Daha sonra olayları tanımlar, sınıflandırır ve analiz eder. SIEM, iki ana hedefe odaklanır:

• Başarılı ve başarısız oturum açma işlemleri, kötü amaçlı yazılım etkinliği ve diğer olası kötü amaçlı etkinlikler gibi güvenlikle ilgili olaylar ve olaylar hakkında raporlar sağlamak
• Bir etkinliğin önceden belirlenmiş kural kümelerinin dışında çalıştığını ve bu nedenle olası bir güvenlik sorununu belirler ise uyarılar göndermek.

Uzmanlar, daha yüksek güvenlik önlemlerine yönelik kurumsal talebin son yıllarda artığını ve SIEM pazarının hızlı bir gelişim gösterdiğini söylemektedir.

Analitik ve Zeka

Güvenlik operasyonları için SIEM yazılımının kullanılmasının arkasındaki ana faktörlerden biri, piyasadaki birçok üründe bulunan yeni yeteneklere dayanmaktadır.

Artık birçok SEIM teknolojisi, geleneksel günlük verilerine ek olarak tehdit istihbaratı işlemi yapan ve bir etkinliğin kötü amaçlı olup olmadığı konusunda daha fazla bilgi vermek için ağ davranışına ve kullanıcı davranışına bakan güvenlik analitiği yeteneklerine sahip birden çok SIEM ürünü var.

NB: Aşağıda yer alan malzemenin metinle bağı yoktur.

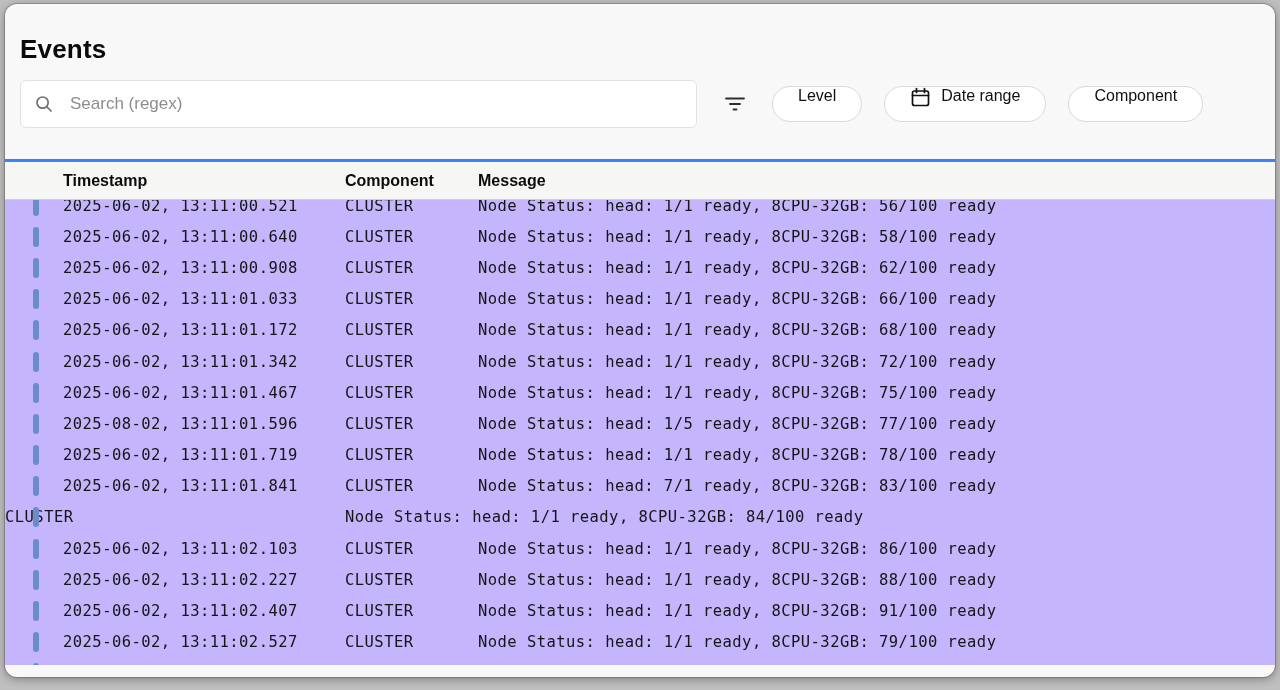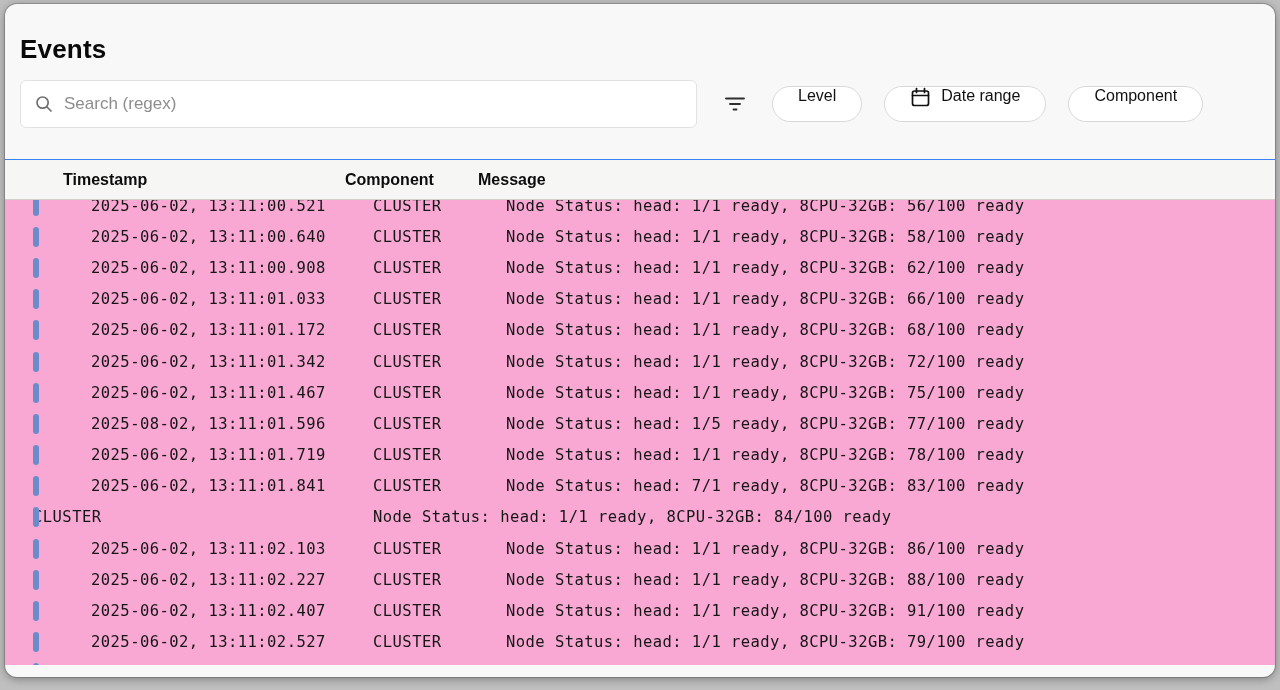"Search (regex)" .search-input { margin-left: 10px -> 16px }
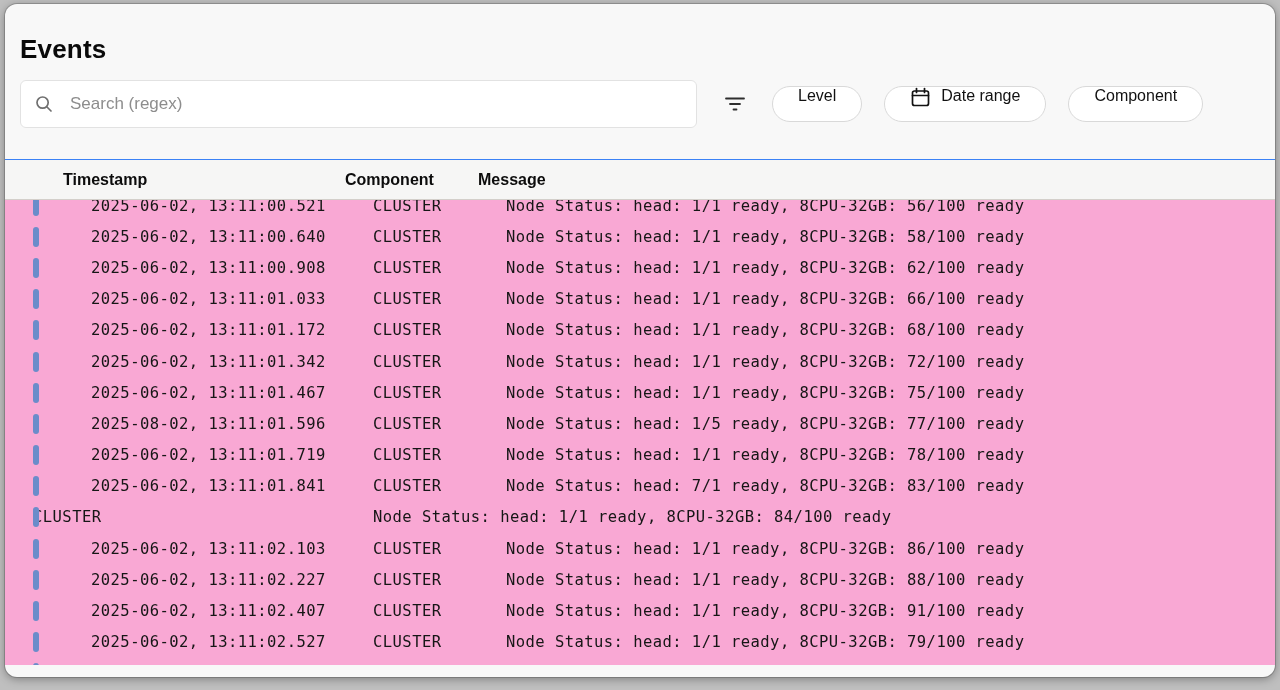"Timestamp" .thead { border-top: 1px solid #3b82f6 -> 3px solid #3b82f6 }
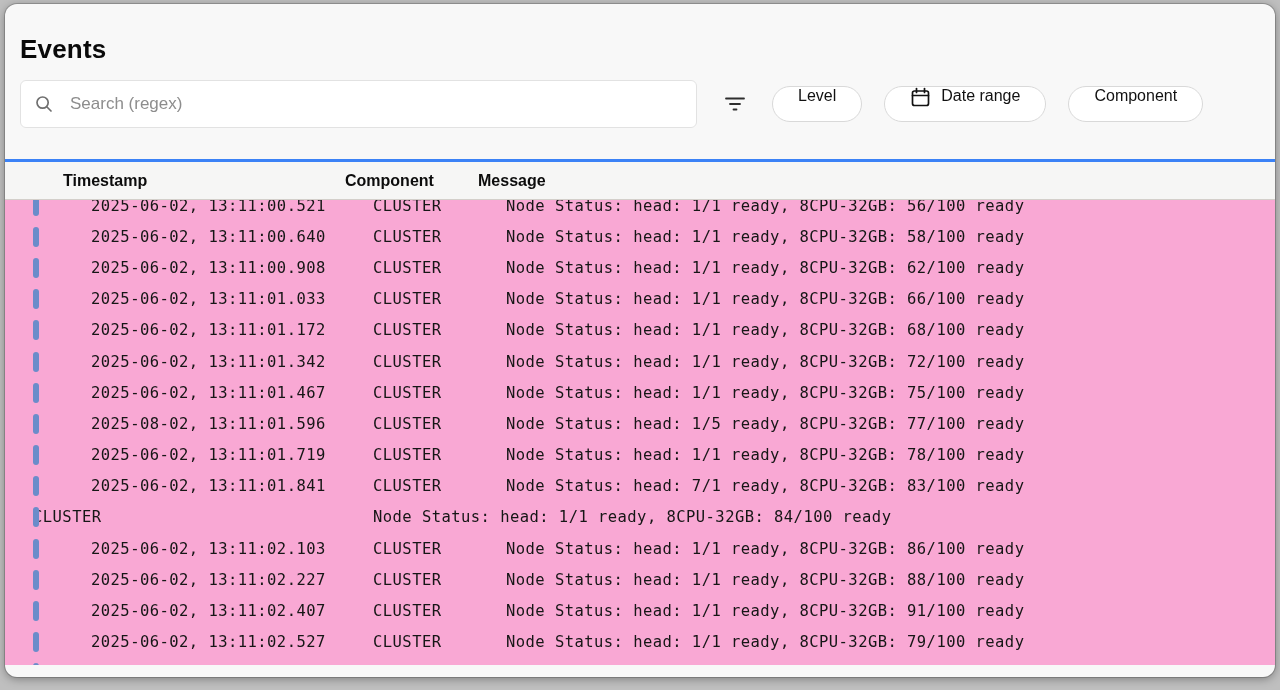"2025-06-02, 13:11:00.521" .trow { background: #f9a8d4 -> #c4b5fd; padding-left: 28px -> none }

Nitekim, teknoloji araştırma şirketi Gartner, dünya çapındaki SIEM pazarına ilişkin Mayıs 2017 raporunda SIEM araçlarındaki zekaya dikkat çekerek, “SIEM pazarındaki yenilik, daha iyi bir tehdit algılama aracı oluşturmak için heyecan verici bir hızda ilerliyor” açıklamasını yapmıştır.

Gartner raporu, satıcıların ürünlerine makine öğrenimi, gelişmiş istatistiksel analiz ve diğer analitik yöntemleri tanıttığını, bazılarının da yapay zeka ve derin öğrenme yeteneklerini denediğini belirtiyor.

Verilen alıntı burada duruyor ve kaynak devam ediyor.